Le Centre psychiatrique de Melen a récemment mis en place le numéro vert 1324 pour signaler les personnes souffrant de troubles mentaux en errance à Libreville.Cette décision fait suite à un incident survenu près de l’échangeur du Lycée d’État de l’Estuaire, où un homme en crise a jeté des projectiles sur des piétons et des véhicules. Si l’initiative semble salutaire à première vue, elle suscite de vives interrogations au sein de l’opinion publique quant à sa réelle efficacité.
Une solution d’urgence face à un problème décennal
Pour de nombreux Librevillois, cette mesure s’apparente à une réaction tardive. L’errance des personnes en situation de vulnérabilité psychique dans les artères de la capitale n’est pas un phénomène nouveau. Elle dure depuis des décennies.
Le Centre psychiatrique de Melen, structure unique et historique, souffre cruellement de maux structurels connus de tous :
- Une exiguïté chronique face au nombre croissant de patients.
- Des infrastructures vétustes qui ne répondent plus aux normes médicales modernes.
- Un manque criant de logistique d’urgence pour des interventions rapides.
Dès lors, une question se pose : suffit-il d’un numéro vert pour capturer et prendre en charge dignement ces compatriotes en quelques minutes ? Beaucoup y voient une simple opération de communication en cette période de rentrée scolaire.
Les attentes envers les nouvelles autorités
La prise de pouvoir par les hommes en treillis portée par le président Brice Clotaire Oligui Nguema avait suscité l’espoir d’une rupture avec les anciennes pratiques. Pourtant, sur le terrain de la santé mentale, les lignes peinent à bouger. Quelle est la véritable politique sociale mise en place par l’exécutif pour redonner de la dignité à ces pères et mères de famille ?
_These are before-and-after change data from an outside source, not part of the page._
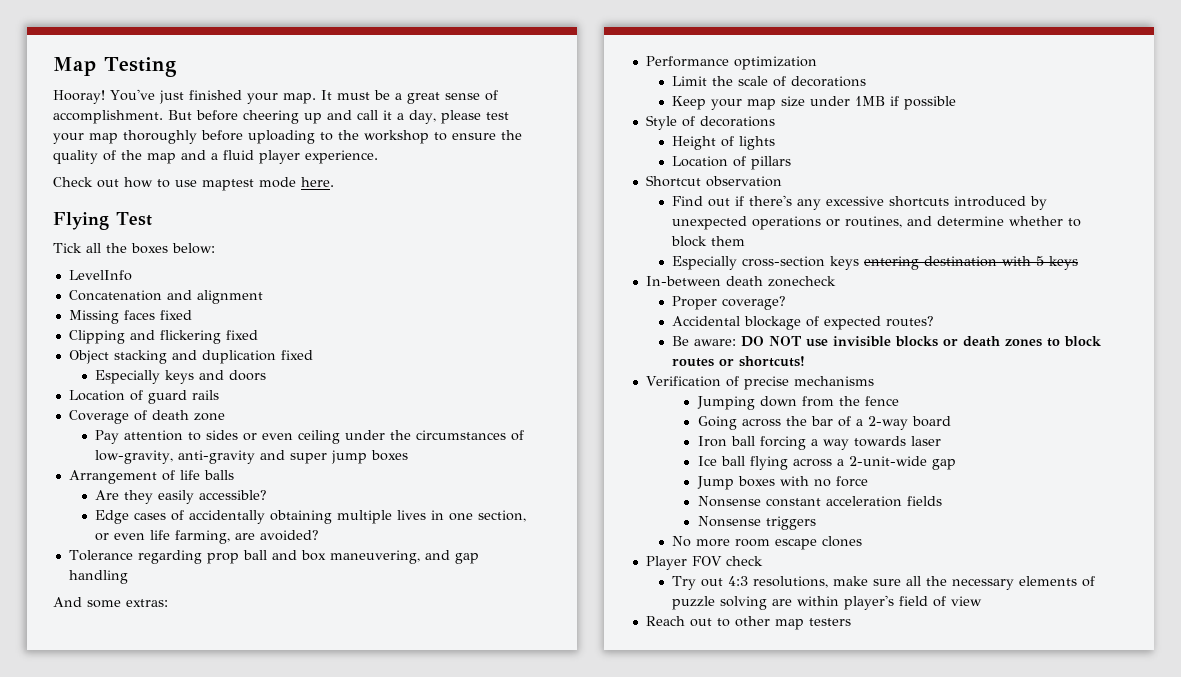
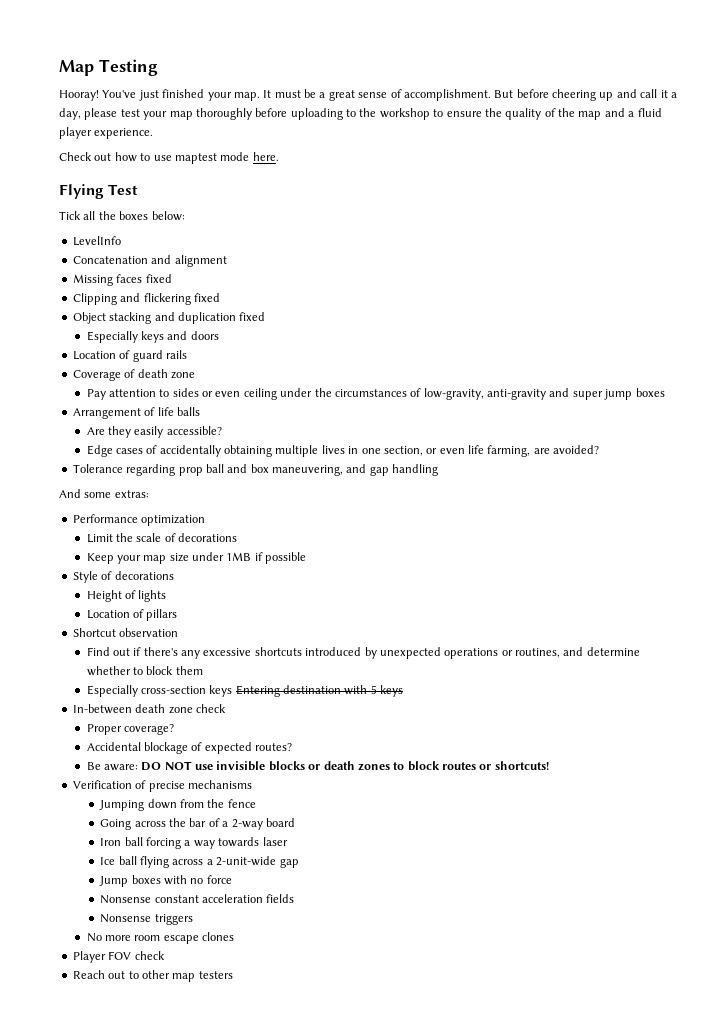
- Especially cross-section keys entering destination with 5 keys
+ Especially cross-section keys Entering destination with 5 keys
- In-between death zonecheck
+ In-between death zone check
- Try out 4:3 resolutions, make sure all the necessary elements of puzzle solving are within player's field of view

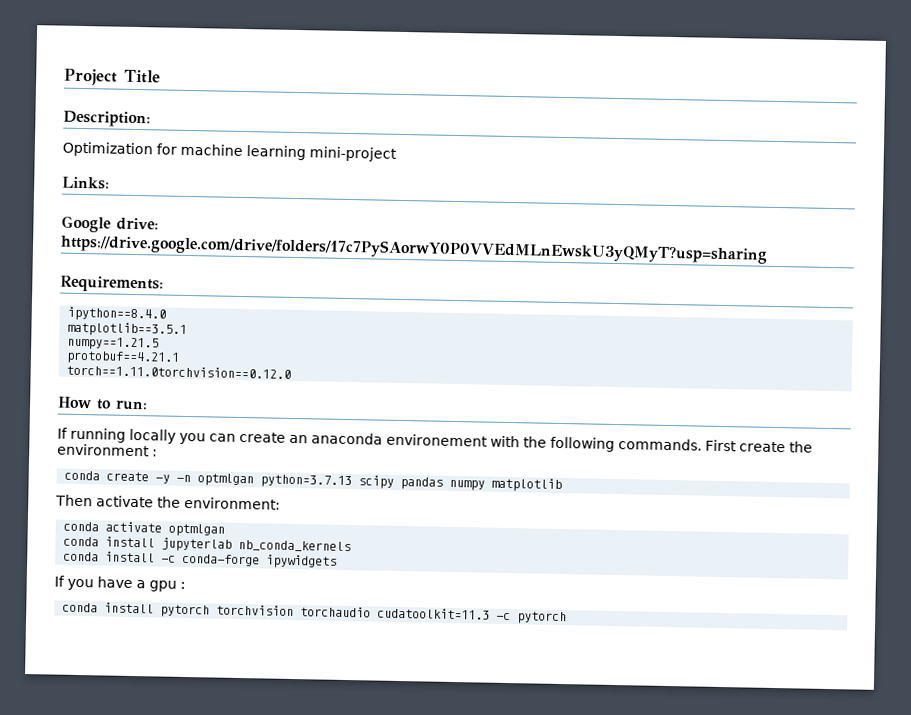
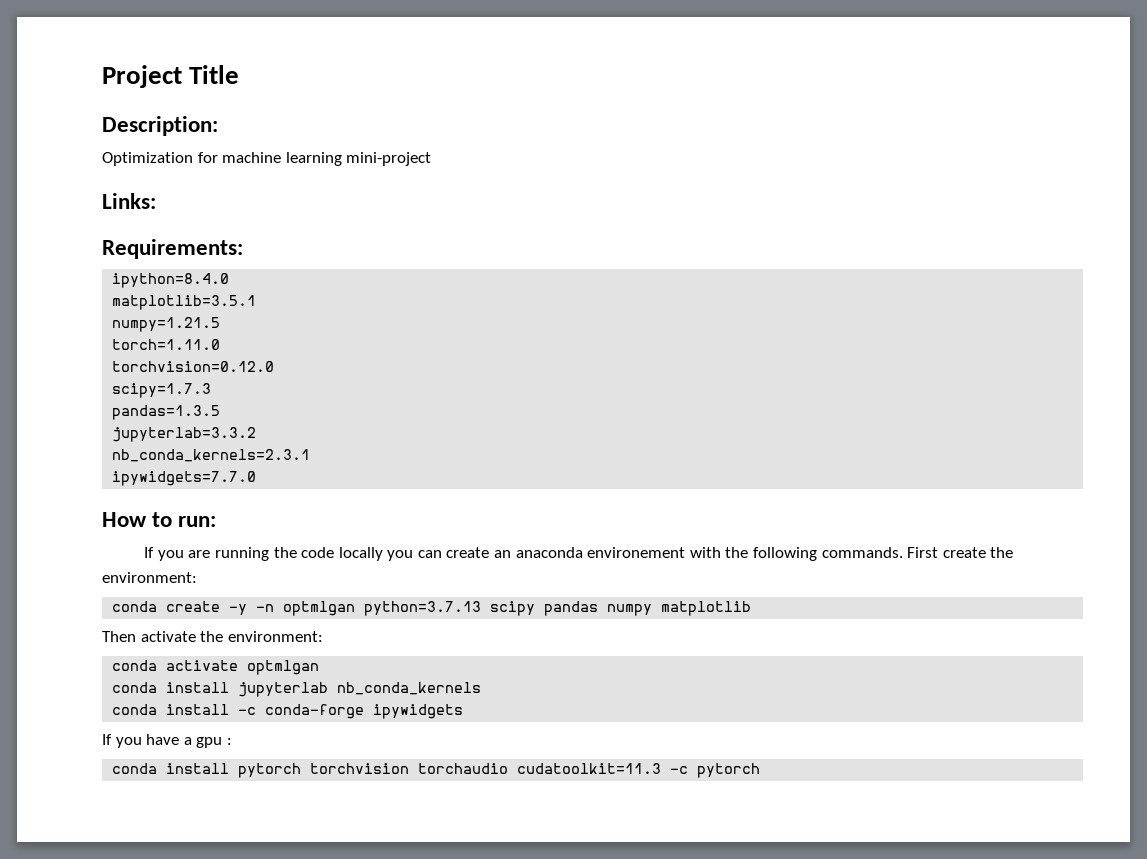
- Google drive: https://drive.google.com/drive/folders/17c7PySAorwY0P0VVEdMLnEwskU3yQMyT?usp=sharing
  Requirements:
- ipython==8.4.0
- matplotlib==3.5.1
- numpy==1.21.5
- protobuf==4.21.1
- torch==1.11.0torchvision==0.12.0
+ ipython=8.4.0
+ matplotlib=3.5.1
+ numpy=1.21.5
+ torch=1.11.0
+ torchvision=0.12.0
+ scipy=1.7.3
+ pandas=1.3.5
+ jupyterlab=3.3.2
+ nb_conda_kernels=2.3.1
+ ipywidgets=7.7.0
- If running locally you can create an anaconda environement with the following commands.
+ If you are running the code locally you can create an anaconda environement with the following commands.
- First create the environment :
+ First create the environment:

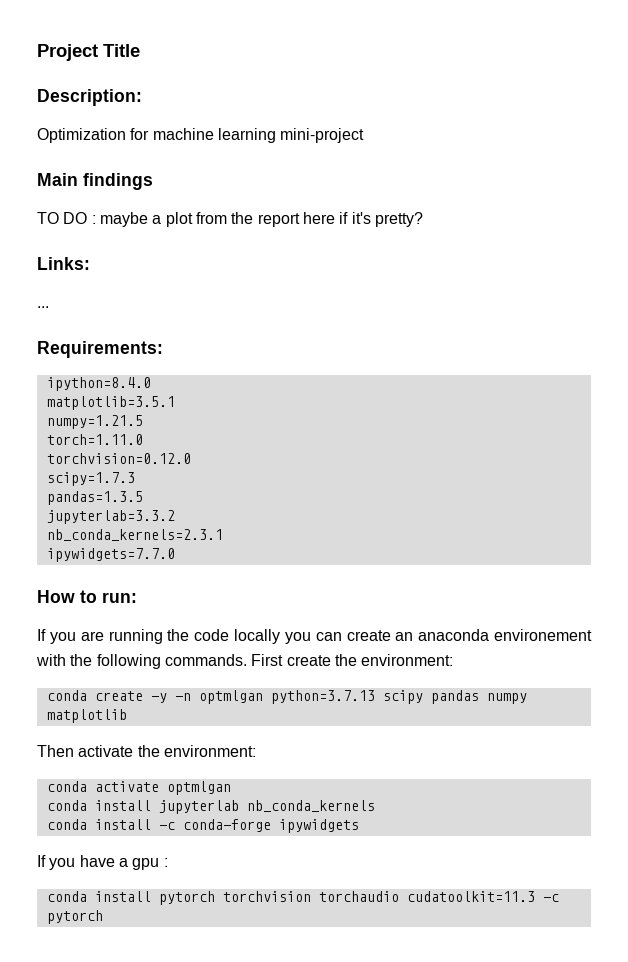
+ Main findings
+ TO DO : maybe a plot from the report here if it's pretty?
+ ...

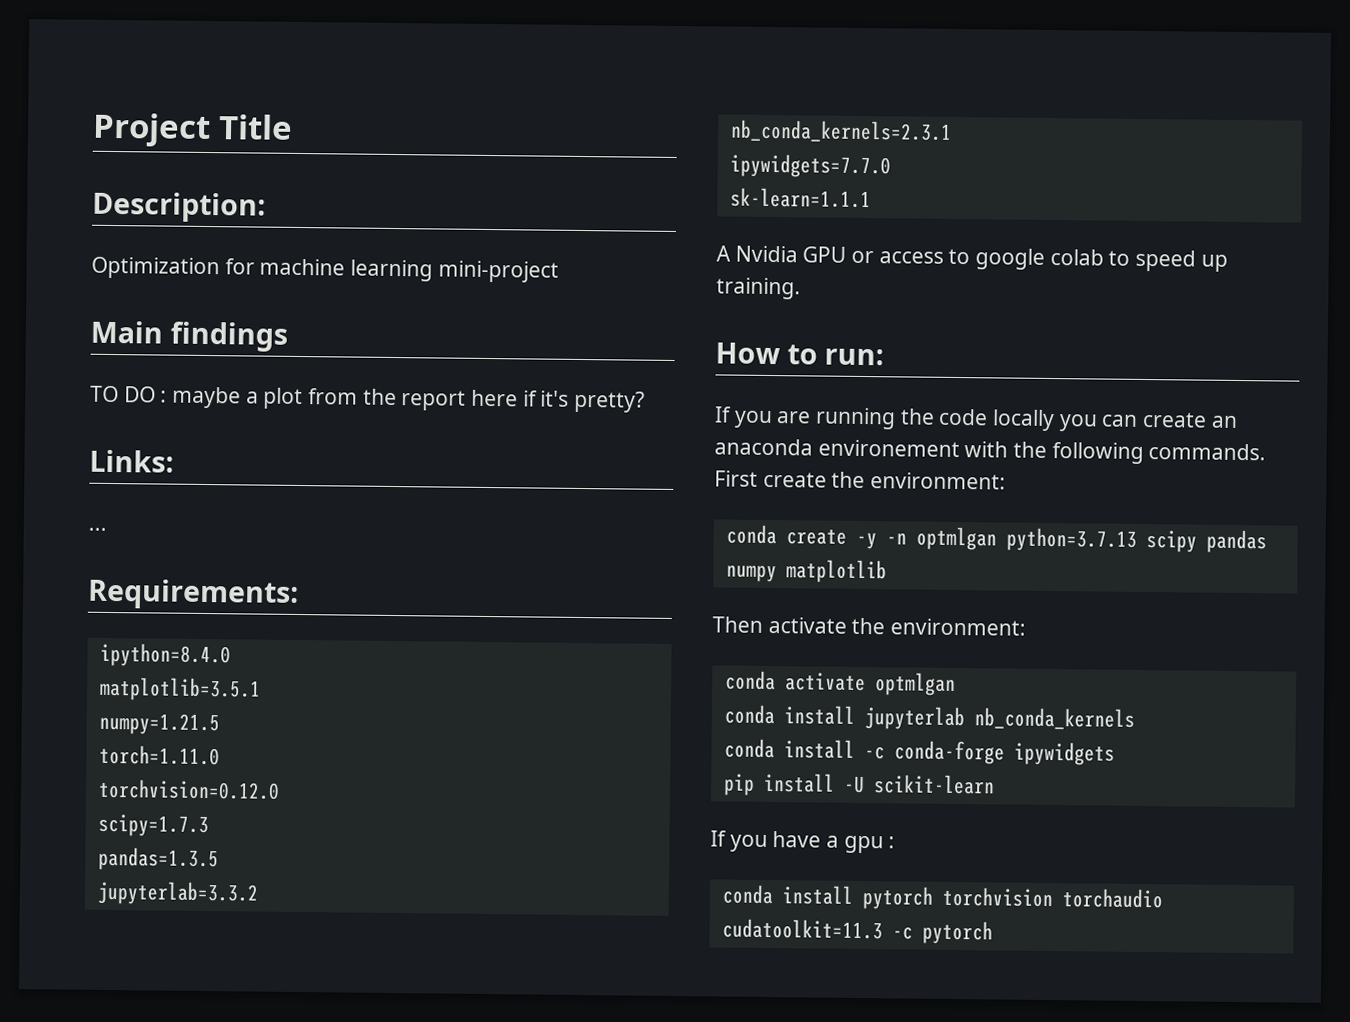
+ sk-learn=1.1.1
+ A Nvidia GPU or access to google colab to speed up training.
+ pip install -U scikit-learn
Depuis son élection en avril 2025, le chef de l’État s’est-il imprégné des conditions de vie à l’intérieur de l’hôpital de Melen ? Au-delà des numéros d’urgence, le public attend des réformes de fond : investissements massifs dans les structures d’accueil, réinsertion sociale et prise en charge médicale gratuite.
Au-delà du rétablissement de l’ordre : quelle dignité humaine ?
Face à l’impuissance publique, le débat s’enlise parfois dans des interrogations sombres sur le sort réservé à ces populations délaissées. Faute de prise en charge adaptée, l’abandon de ces compatriotes à l’humiliation de la rue interroge la conscience collective.
Le projet de société de la Vème République qui repose principalement sur « l’essor vers la félicité des Gabonais », ne saurait exclure cette catégorie de Gabonais. Le gouvernement doit proposer des solutions pérennes pour mettre fin à l’errance psychiatrique, non seulement à Libreville, mais aussi dans l’arrière-pays.
Le numéro vert 1324 ne doit pas être un cache-misère, mais le premier maillon d’une chaîne de soins enfin humanisée.